Training Computer Use Agents to Assess the Usability of Graphical User Interfaces

arXiv cs.AI / 4/30/2026

💬 OpinionIdeas & Deep AnalysisModels & Research

Key Points

  • The paper highlights that traditional GUI usability testing with experts and users is costly and time-consuming, motivating automated approaches using computer use agents and generative agents.
  • It argues that existing agents still fail to deliver sufficiently accurate usability assessments, even when they can simulate interactions and preferences.
  • The authors propose a new machine learning method to operationalize a computational definition of usability, training CUAs to (1) focus on key interaction flows, (2) execute them via human-like interactions, and (3) predict a numeric usability score.
  • They introduce uxCUA, trained on a large dataset of fully interactive UIs with usability labels and human preference data, and report improved performance over larger models for usability scoring and critique quality.
  • The work positions itself as a principled, data-driven foundation for automated usability assessment in HCI (human-computer interaction).

Abstract

Usability testing with experts and potential users can assess the effectiveness, efficiency, and user satisfaction of graphical user interfaces (GUIs) but doing so remains a costly and time-intensive process.
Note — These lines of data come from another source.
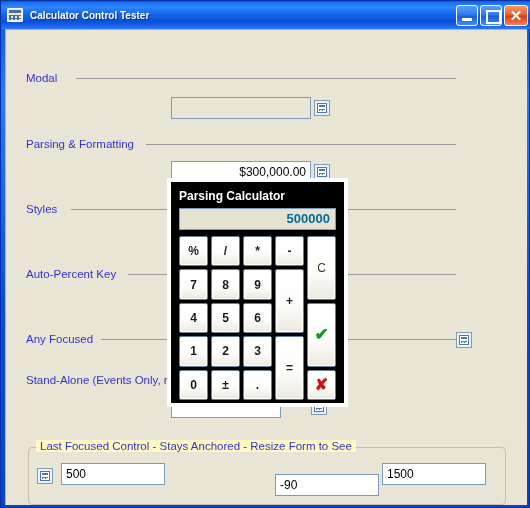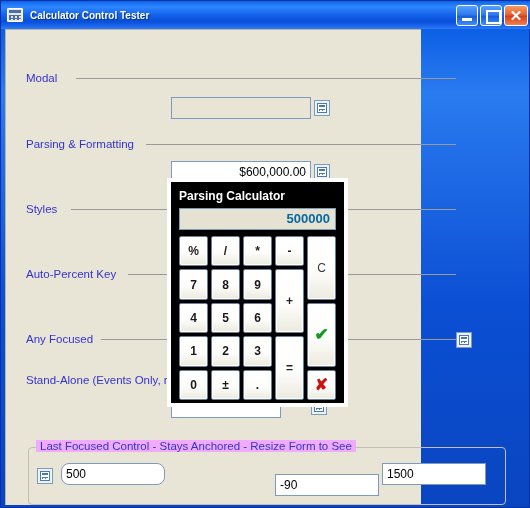--- a/index.html
+++ b/index.html
@@ -106,21 +106,21 @@
     font-weight: bold;
     font-family: "Liberation Sans", sans-serif;
     line-height: 19px;
     text-align: center;
   }
 
   
   #client {
     position: absolute;
     left: 4px; top: 28px;
-    width: 416px; height: 476px;
+    width: 522px; height: 476px;
     background: #e9e5d6;
     border-left: 1px solid #b8b49f;
     border-top: 1px solid #b8b49f;
   }
 
   
   .section-label {
     position: absolute;
     color: #3333cc;
     font-size: 11.5px;
@@ -182,21 +182,21 @@
   #groupbox {
     position: absolute;
     left: 22px; top: 417px;
     width: 478px; height: 58px;
     border: 1px solid #c3bfae;
     border-radius: 4px;
   }
   #groupbox-title {
     position: absolute;
     left: 30px; top: 410px;
-    background: #f0abfc;
+    background: #fef9c3;
     padding: 0 4px;
     color: #3333cc;
     font-size: 11.5px;
     white-space: nowrap;
   }
 
   
   #calculator {
     position: absolute;
     left: 161px; top: 148px;
@@ -282,21 +282,21 @@
     <div class="section-rule" style="left:70px; top:48px; width:380px;"></div>
 
     <div class="tbox disabled" style="left:165px; top:67px; width:140px; height:22px;" placeholder=""></div>
     <div class="calcbtn" style="left:308px; top:70px;">
         <i></i>
       </div>
 
     <div class="section-label" style="left:20px; top:108px;">Parsing &amp; Formatting</div>
     <div class="section-rule" style="left:140px; top:114px; width:310px;"></div>
 
-    <div class="tbox right" style="left:165px; top:131px; width:140px; height:22px;" placeholder="">$600,000.00</div>
+    <div class="tbox right" style="left:165px; top:131px; width:140px; height:22px;" placeholder="">$300,000.00</div>
     <div class="calcbtn" style="left:308px; top:134px;">
         <i></i>
       </div>
 
     <div class="section-label" style="left:20px; top:173px;">Styles</div>
     <div class="section-rule" style="left:65px; top:179px; width:385px;"></div>
 
     <div class="section-label" style="left:20px; top:238px;">Auto-Percent Key</div>
     <div class="section-rule" style="left:122px; top:244px; width:328px;"></div>
 
@@ -313,21 +313,21 @@
         <i></i>
       </div>
 
     <div id="groupbox"></div>
     <div id="groupbox-title">Last Focused Control - Stays Anchored - Resize Form to See</div>
 
     <div class="calcbtn" style="left:31px; top:438px;">
         <i></i>
       </div>
 
-    <div class="tbox" style="left:55px; top:433px; width:104px; height:22px;border-radius:8px;">500</div>
+    <div class="tbox" style="left:55px; top:433px; width:104px; height:22px;">500</div>
     <div class="tbox" style="left:269px; top:444px; width:104px; height:22px;">-90</div>
     <div class="tbox" style="left:376px; top:433px; width:104px; height:22px;">1500</div>
 
     <div id="calculator">
       <div id="calc-body">
         <div id="calc-title">Parsing Calculator</div>
         <div id="calc-display">500000</div>
         <div id="calc-keys">
 
           <div class="key op">%</div>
Prior work has used computer use agents (CUAs) and other generative agents that can simulate user interactions and preference, but we show that agents still struggle to provide accurate usability assessments. In this work, we present a novel machine learning method that operationalizes a computational definition of usability to train CUAs to assess GUI usability by i) prioritizing important interaction flows, ii) executing them through human-like interactions, and iii) predicting a learned numerical usability score. We train a computer use agent, uxCUA, with our algorithm on a large-scale dataset of fully interactive user interfaces (UIs) paired with usability labels and human preferences. We show that uxCUA outperforms larger models in accurate usability assessments and produces realistic critiques of both synthetic and real UIs. More broadly, our work aims to build a principled, data-driven foundation for automated usability assessment in HCI.